Project based access
Compound Registration system can be configured in a way to use project based access when registering or when retrieving registered compounds. By default, this functionality is turned off, and accordingly, the project field can be used to store data, but no data filtering or data access will be controlled based on the user and the project info.
In the Administration menu Configuration tab, SecurityConfig of the application Project based access can be enabled. Once enabled, the access of the registered compounds can be controlled based on the project info and the relation between user and project.
User(s) can have different permission(s) within projects.
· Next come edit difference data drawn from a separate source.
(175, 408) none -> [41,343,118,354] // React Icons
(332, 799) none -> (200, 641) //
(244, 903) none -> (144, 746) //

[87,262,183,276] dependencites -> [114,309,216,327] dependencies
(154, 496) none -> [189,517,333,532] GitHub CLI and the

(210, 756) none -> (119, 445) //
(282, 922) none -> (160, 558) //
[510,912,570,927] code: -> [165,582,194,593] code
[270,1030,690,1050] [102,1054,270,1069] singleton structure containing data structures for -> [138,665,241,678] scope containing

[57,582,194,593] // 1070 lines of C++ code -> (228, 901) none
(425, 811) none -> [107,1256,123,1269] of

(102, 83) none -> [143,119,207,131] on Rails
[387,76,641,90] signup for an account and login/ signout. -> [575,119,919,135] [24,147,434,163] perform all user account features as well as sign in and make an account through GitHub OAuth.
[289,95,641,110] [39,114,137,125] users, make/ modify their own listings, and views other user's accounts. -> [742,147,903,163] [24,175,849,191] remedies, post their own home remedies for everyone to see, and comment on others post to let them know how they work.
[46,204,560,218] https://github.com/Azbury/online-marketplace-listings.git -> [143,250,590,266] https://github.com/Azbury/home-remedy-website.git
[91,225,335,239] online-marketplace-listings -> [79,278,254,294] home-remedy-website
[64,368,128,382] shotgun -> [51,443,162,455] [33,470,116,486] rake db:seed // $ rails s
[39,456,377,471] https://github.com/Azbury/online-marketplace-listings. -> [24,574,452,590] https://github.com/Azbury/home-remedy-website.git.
Currently five types of permissions are available:
-
Read / write all submissions (1)
-
Read all, write own submissions (2)
-
Read all submissions (3)
-
Read / write own submissions (4)
-
Read own submissions (5)
If project based access control is set, registration, amendment and search actions can be performed based on projects considering the user permission(s).
E.g project A16 is created having two users as members:
-
reg1 user having read/write to all permission (1) and
-
chemist4 having read own permission (5).
Logged in as chemist4, the user cannot register lots within project A16. As for user reg1 registrations are allowed within project A16: a lot having "reg1" as submitter and another lot having "chemist4" as submitter are registered under the same PCN. Then, as chemist4 on the Details page and Search pages only one lot of the tree should be visible where previously two lots were registered. The reason for this is that user "chemist4" has only "read own permission" within the project and only the second registered lot has "chemist4" as the submitter.
As for chemist4 (who belongs to "Registrar no restriction change" group) on the Browse page, the amendment of the owned lot should not be possible since the chemist4 is having only read own permission. As for reg1 (who belongs to "Registrar" group) it is possible to amend both lots since the user is having all the roles (register, amend etc.) and is having also the permission (write) to do it within the project.